Football at the top is awash with money and bereft of ethics. Manchester City have just been fined for ‘serious breaches’ of UEFA financial regulations and banned from the European Champions League for two years. The aforementioned English Premier which is every week touted as the greatest league in the world is a sad place when it comes to ownership – with many of the clubs foreign owned.
The absence of football will leave a chasm in the lives of some. It raises the question of whether people will realise how much they love and miss the game and embrace it even more when it returns. Mark Perryman, co-founder of ‘Philosophy Football’ asks: ‘Will the interest return? The only thing we can be certain is after the nightmare passes things won’t be the same again, but how? Economically, depending how long it lasts there could be umpteen clubs bust. Even the big clubs won’t be able to afford the sky-high wages.’
When football was last put into cold storage from 1939-45, after it returned in 1946-47 it was marked by years of huge attendances (as was entertainment such as cinema which had continued during the war).

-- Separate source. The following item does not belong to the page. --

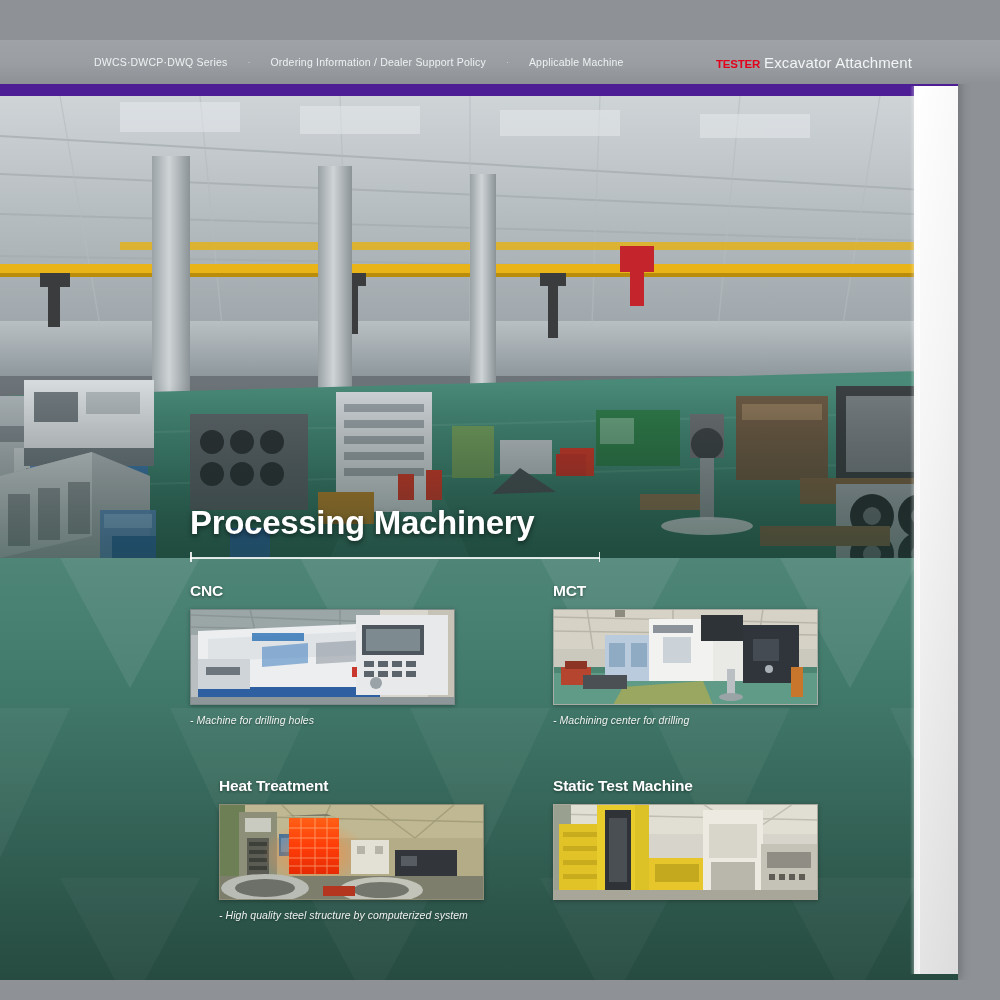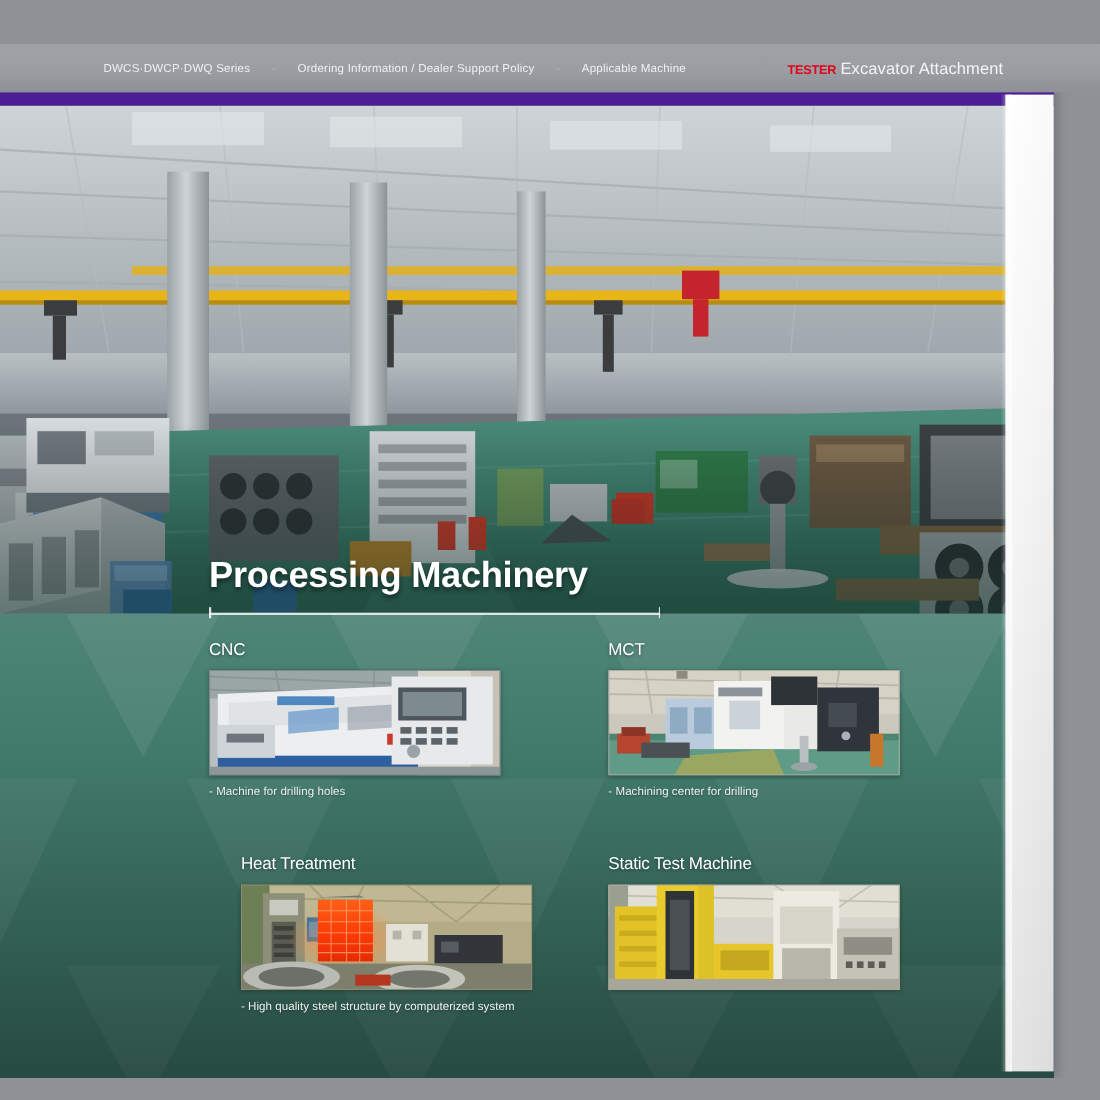"CNC" .card h3 { font-weight: normal -> bold }
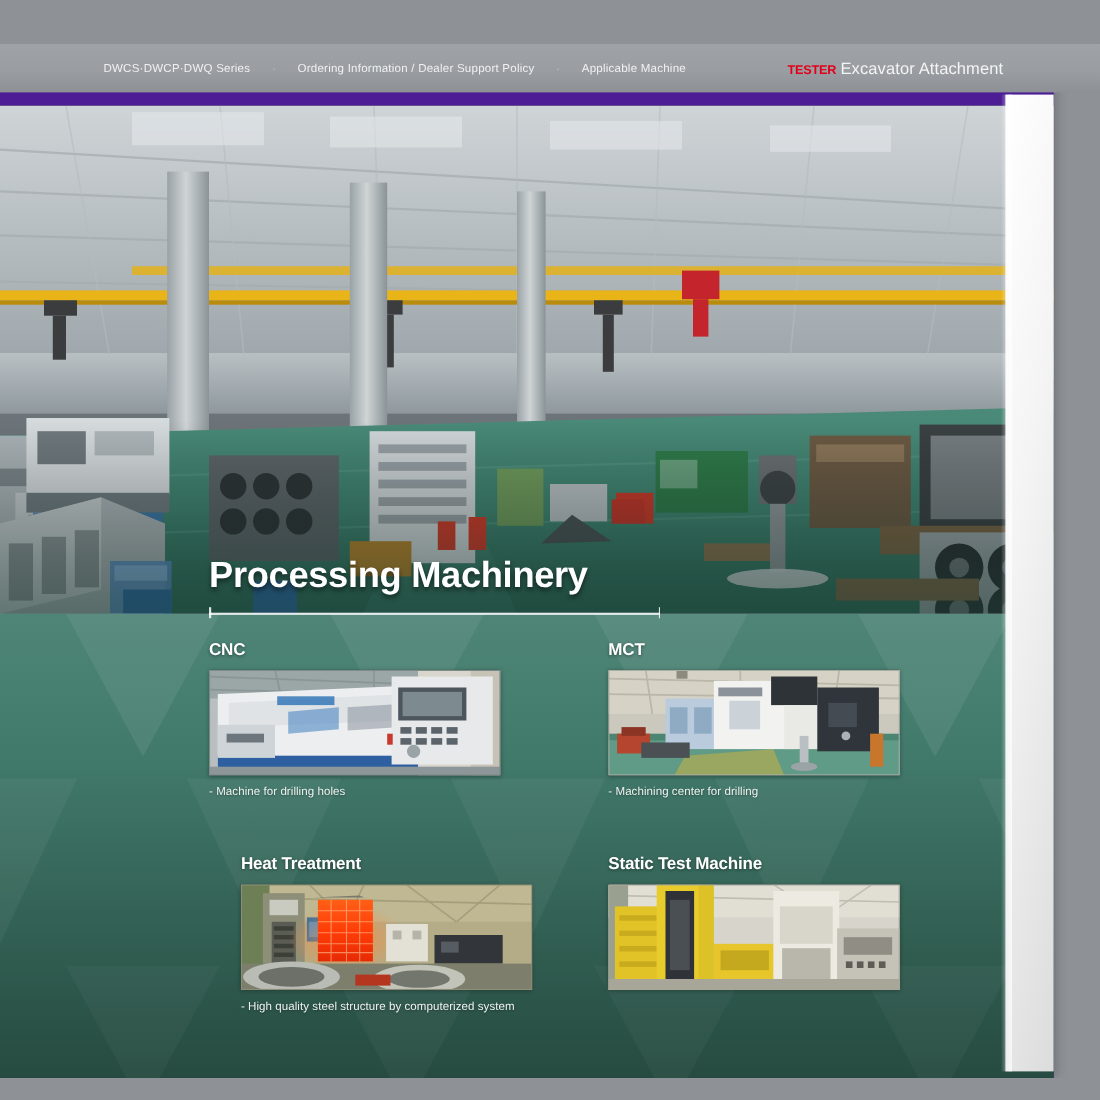"- Machine for drilling holes" .cap { font-style: none -> italic }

This was true of post-war Scotland which enjoyed a golden era of massive crowds. What marked this era as different from others before and since was its ultra-competition – with Hearts, Hibs, Aberdeen, Dundee and Kilmarnock all winning the main league, and teams such as East Fife having unprecedented success winning three League Cups.
This crisis has underlined the degree to which large sections of the media are filled with football. In the first days there was much media speculation on logistical issues such as games and tournaments suspended, how decisions would be made domestically and what advice UEFA would give. But talking about football that isn’t taking place can only last so long.
Mark Perryman comments: ‘What strikes me is this great gaping hole, which you don’t have to be much of a fan, or even at all, to be affected by. Empty sports pages, nothing to bet on, blank screens in pubs, not having to avoid match day crowds in public transport, sports TV and radio channels with nothing to cover.’ All of this shows the extent of what Perryman calls ‘the sportification of our culture’.
Football in recent years has become the equivalent of a secular religion; a set of false prophets and gods who millions of supporters follow and pay homage to if they deliver on their promises. Is there any chance of some kind of fundamental reset and of football becoming again just another game? The odds on this look slim. There is an entire industry of hangers-on and vested interests whose livelihoods are based on the maintenance of football as big business.
But life is not just about football and if the coronavirus produces an economic and social upheaval it will also open the opportunity to rethink the fundamental tenets of society, economy and capitalism, and with it of football, as with other sports. Wouldn’t it be great if we could actually get football back as a sport, something played with honour and dignity, and which fans could really identify with and felt they owned?